#### [Task description]
All the entries need to be quoted exactly, apart from the pictures, which you should drop.

= Beginning of Section =

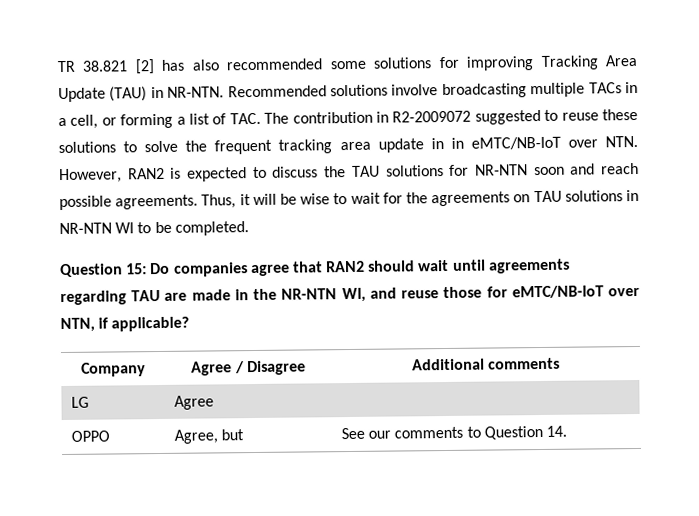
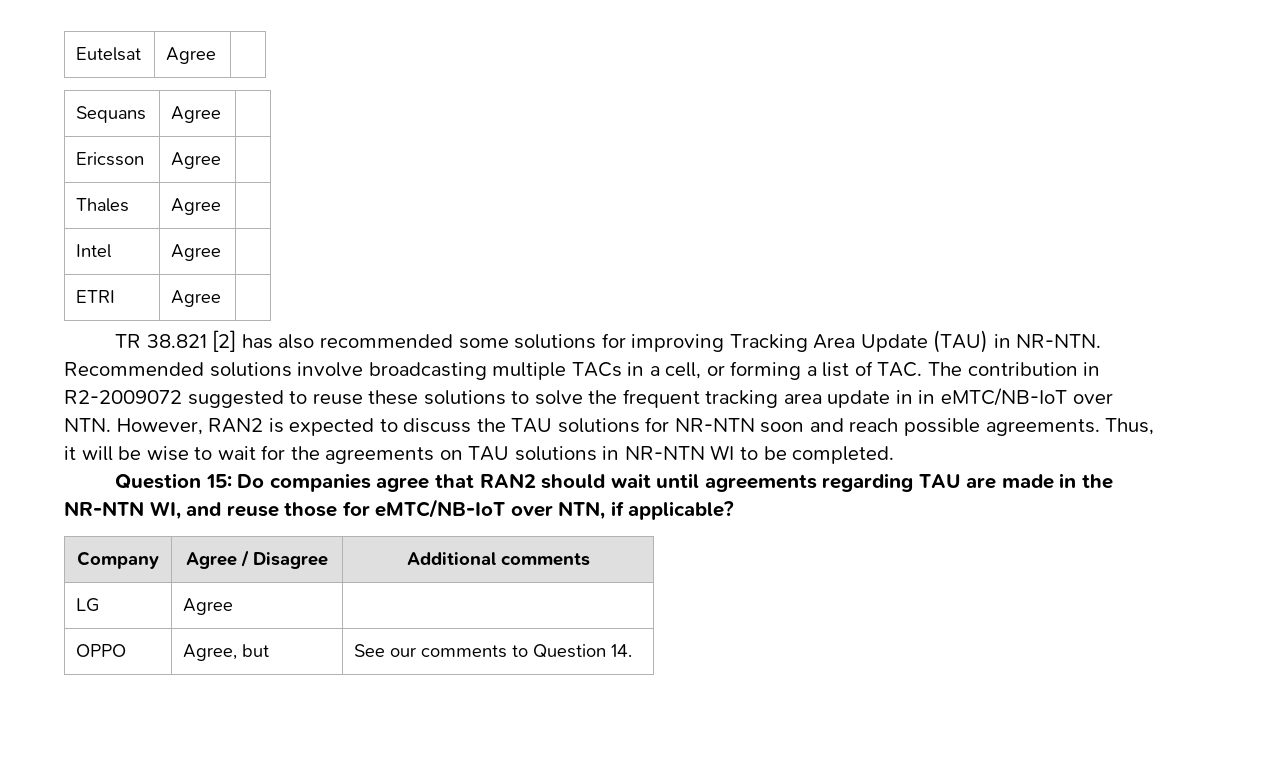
+ Eutelsat | Agree |
+ Sequans | Agree |
+ Ericsson | Agree |
+ Thales | Agree |
+ Intel | Agree |
+ ETRI | Agree |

= End of Section =

#### [Written answer]
+ Eutelsat | Agree |
+ Sequans | Agree |
+ Ericsson | Agree |
+ Thales | Agree |
+ Intel | Agree |
+ ETRI | Agree |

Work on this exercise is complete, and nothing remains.